> **TO DO**: Only the lines with "same" in them need to be copied from the listing.

> **PROVIDED RECORDS**:
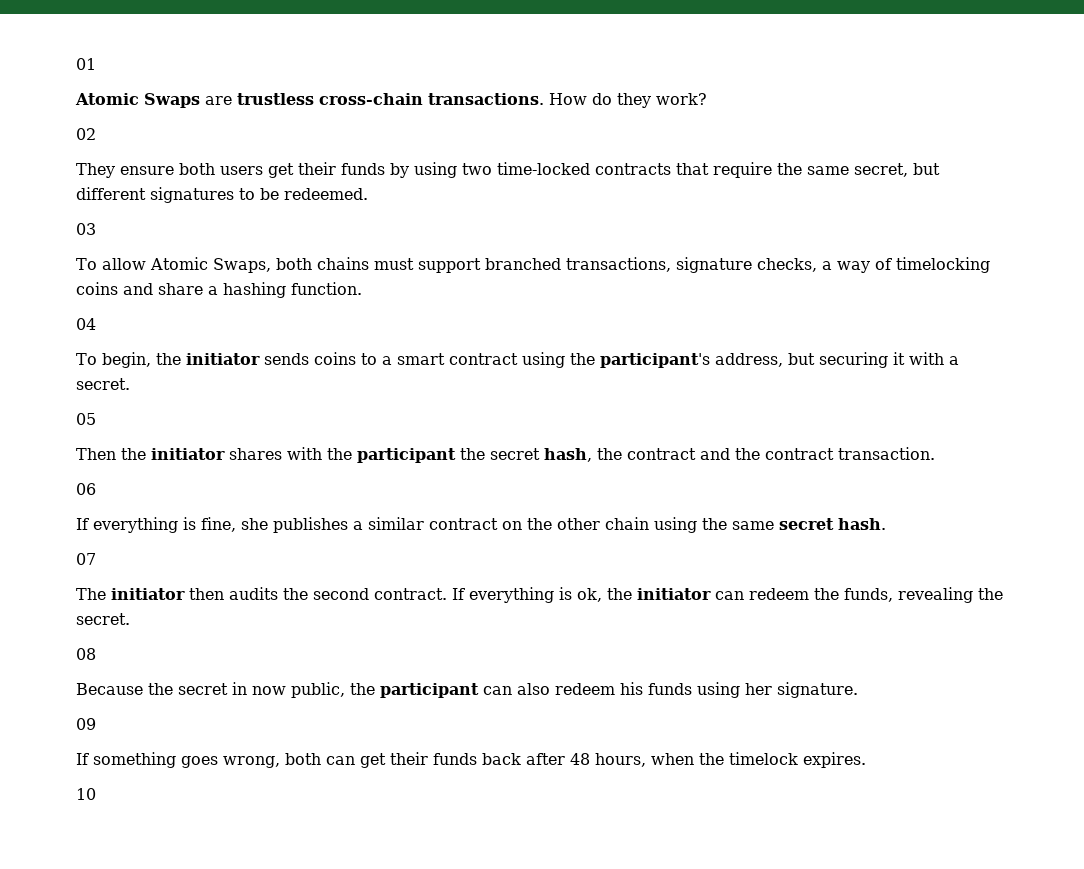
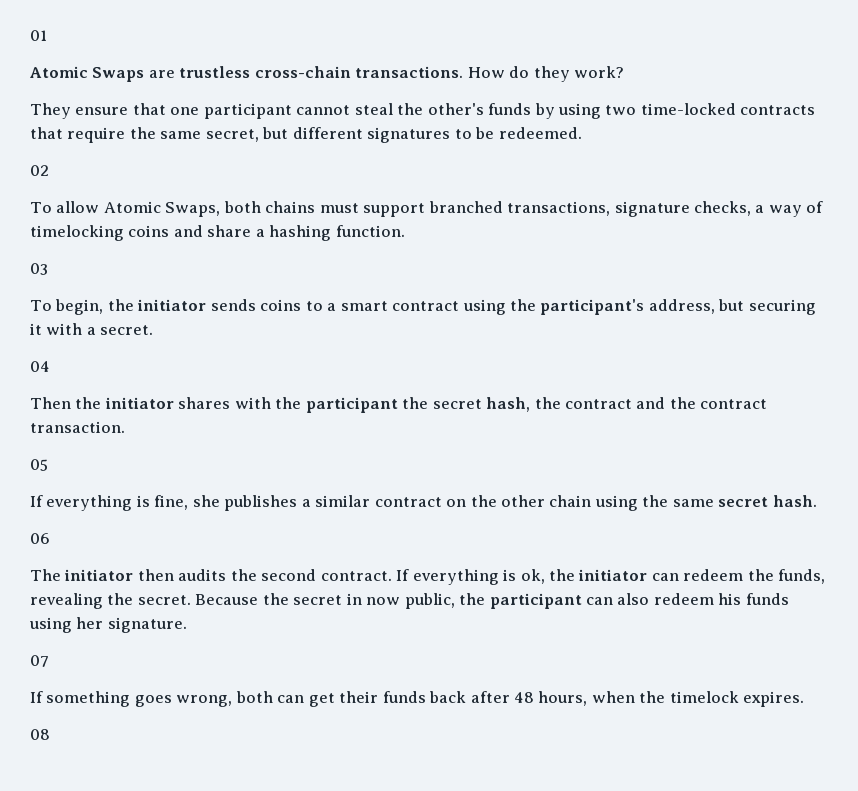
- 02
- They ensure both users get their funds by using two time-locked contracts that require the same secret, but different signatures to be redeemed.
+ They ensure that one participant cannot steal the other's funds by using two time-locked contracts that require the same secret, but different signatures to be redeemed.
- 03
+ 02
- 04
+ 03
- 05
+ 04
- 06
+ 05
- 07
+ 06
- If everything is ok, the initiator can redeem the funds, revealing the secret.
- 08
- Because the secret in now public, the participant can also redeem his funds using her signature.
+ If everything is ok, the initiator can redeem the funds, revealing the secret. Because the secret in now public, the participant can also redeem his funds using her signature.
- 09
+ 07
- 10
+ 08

* * *

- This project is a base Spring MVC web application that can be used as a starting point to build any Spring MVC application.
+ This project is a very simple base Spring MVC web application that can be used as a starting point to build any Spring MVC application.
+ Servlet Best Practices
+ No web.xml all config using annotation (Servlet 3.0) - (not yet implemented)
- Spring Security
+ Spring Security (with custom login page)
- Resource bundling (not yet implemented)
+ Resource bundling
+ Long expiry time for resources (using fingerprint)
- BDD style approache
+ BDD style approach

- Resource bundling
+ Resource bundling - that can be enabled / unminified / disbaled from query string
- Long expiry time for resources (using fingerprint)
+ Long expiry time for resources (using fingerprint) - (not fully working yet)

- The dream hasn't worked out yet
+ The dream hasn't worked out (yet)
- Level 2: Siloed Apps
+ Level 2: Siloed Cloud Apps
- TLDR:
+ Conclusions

> **RESPONSE FOR THIS EXERCISE**:
- They ensure both users get their funds by using two time-locked contracts that require the same secret, but different signatures to be redeemed.
+ They ensure that one participant cannot steal the other's funds by using two time-locked contracts that require the same secret, but different signatures to be redeemed.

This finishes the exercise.